Sometimes only when something is absent is that there are really present.  Before their absence, they are just like a fixture in our space in our world and when they are absent that hole that they leave behind, that space is what makes their former presence radiant in some luminous matter and you are aware of that.

The Sigh was inspired by the narrative of the Brothers Grimm fairy tale titled The Juniper Tree, which you site in your journal entry dated February 20.  After a boy is murdered by his mother and eaten by his father, his ashes rise like a Phoenix.  How did the narrative of the fairytale inform the development of The Sigh?

I am interested in the construction of fairytales, the replacement of fantasy onto reality creating a more crystalline world where things are more apparent than they are in the real world where we have a confusion of day-to-day living, so I do see all these images here you can see it as a letter to the past not so much to an individual in the past but to time itself.  To the rooms that have been abandoned and we walk through them as ghosts now but where once we bumped against the furniture and we once were real there.

Do you think that in many ways your text acts in the same manner as luminosity, reflection, fire? Words can create palpable energy whether or not we were aware of his presence, he is still deeply felt.  By removing the boy did his absence create an even greater charge in the painting?

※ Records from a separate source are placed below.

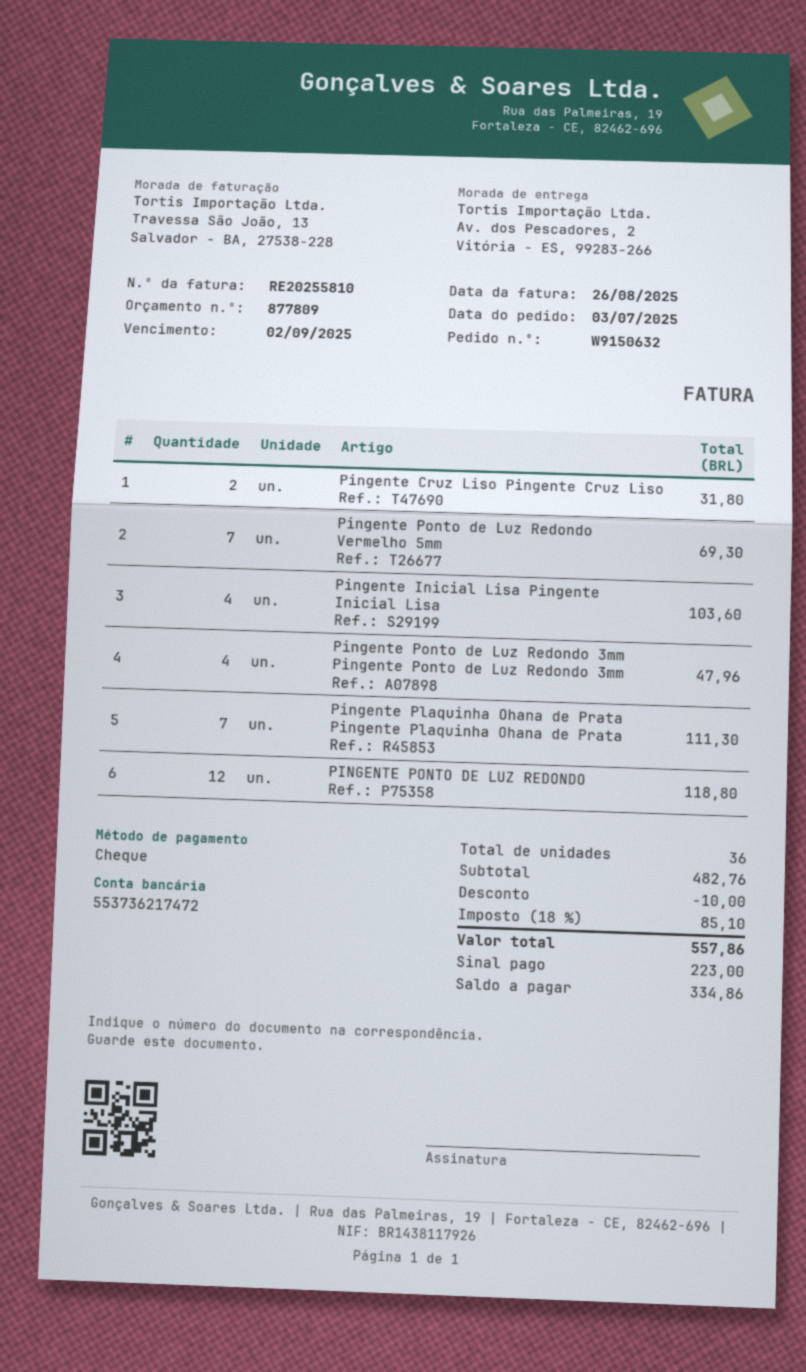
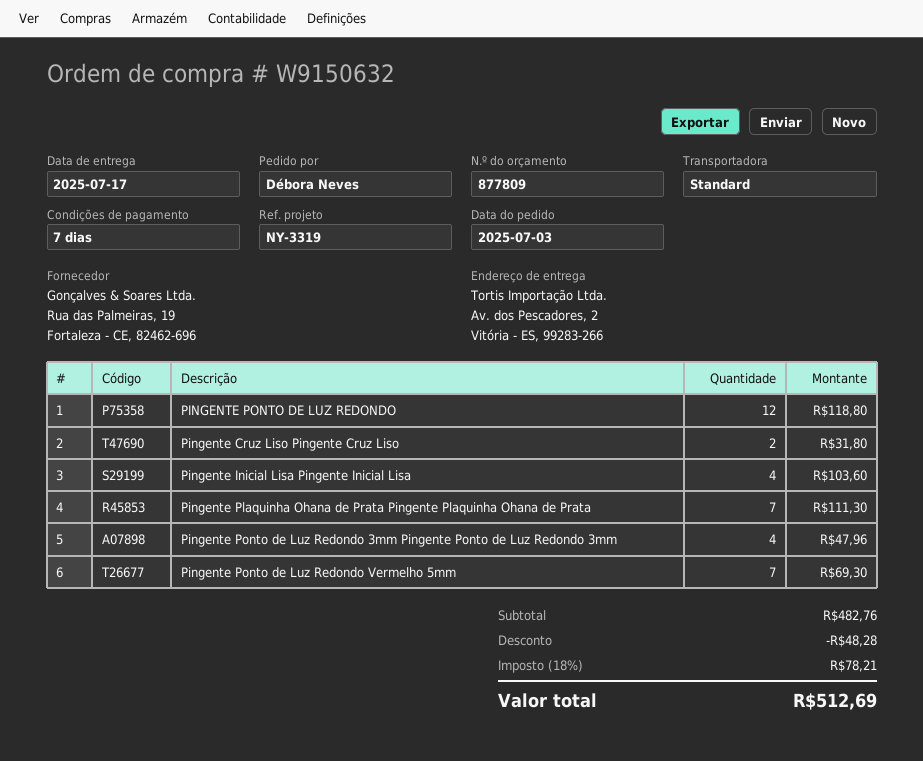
discount: 10.00 -> 48.28
tax: 18% = 85.10 -> 18% = 78.21
total: 557.86 -> 512.69

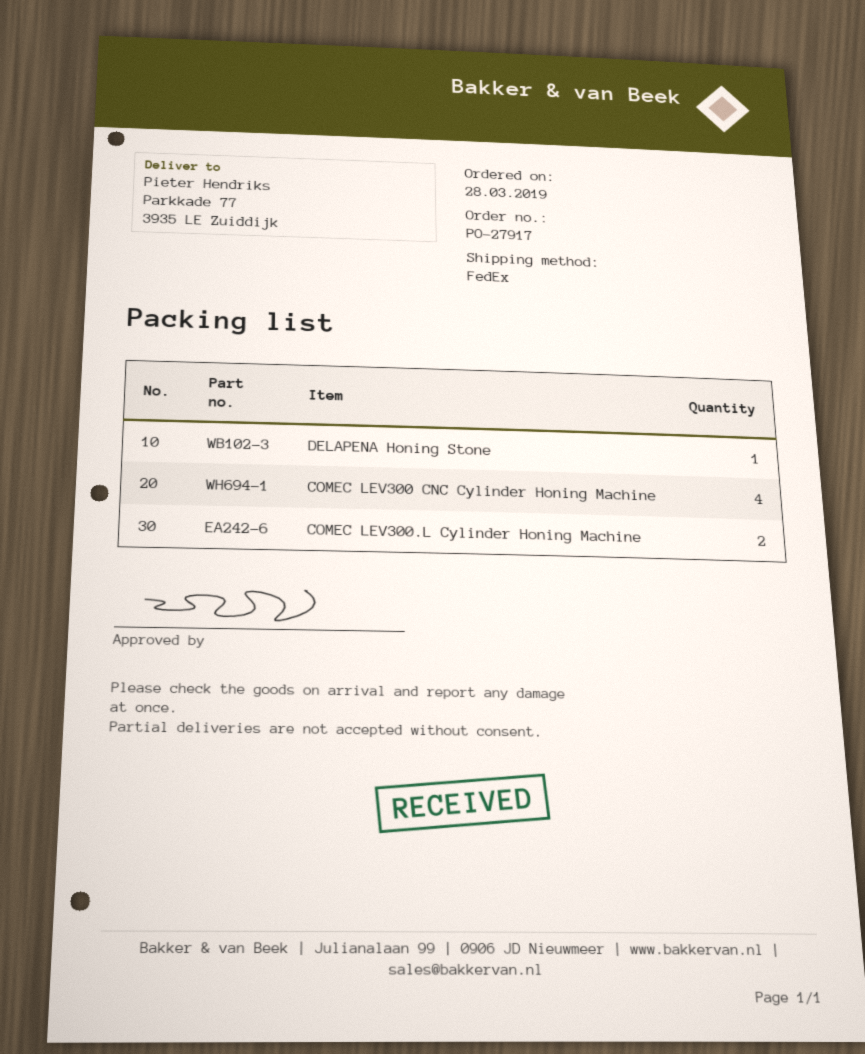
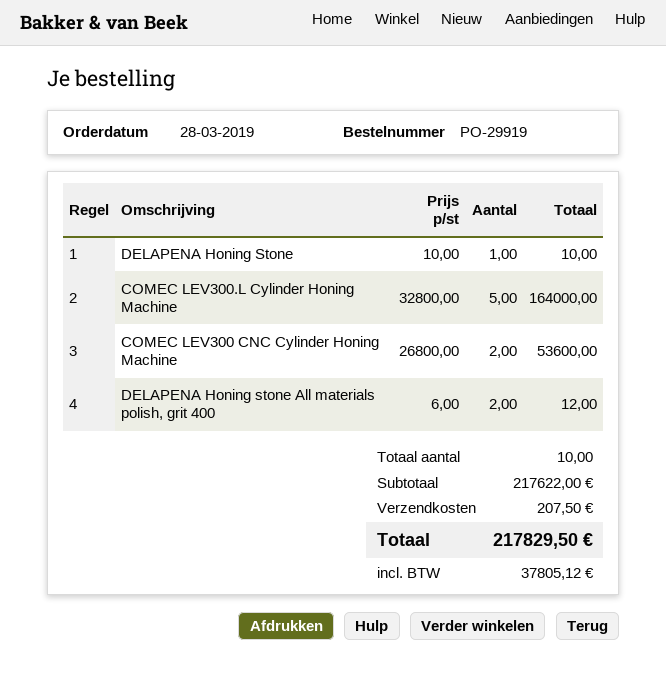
order number: PO-27917 -> PO-29919
COMEC LEV300 CNC Cylinder Honing Machine: 4 -> 2
COMEC LEV300.L Cylinder Honing Machine: 2 -> 5
DELAPENA Honing stone All materials polish, grit 400: none -> 2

I think that is very true.  I haven’t thought about it in that way but I think that is true, I think that is what the text is doing. The text rotates the painting in some manner and also even though we have been accustomed to seeing text in paintings it is known as a problematic condition. I am already creating scenes that are dismantled by drips and edges and the ways that are painted that tell you, none of what you are seeing is true but the text adds another layer of conviction and discrediting all at once.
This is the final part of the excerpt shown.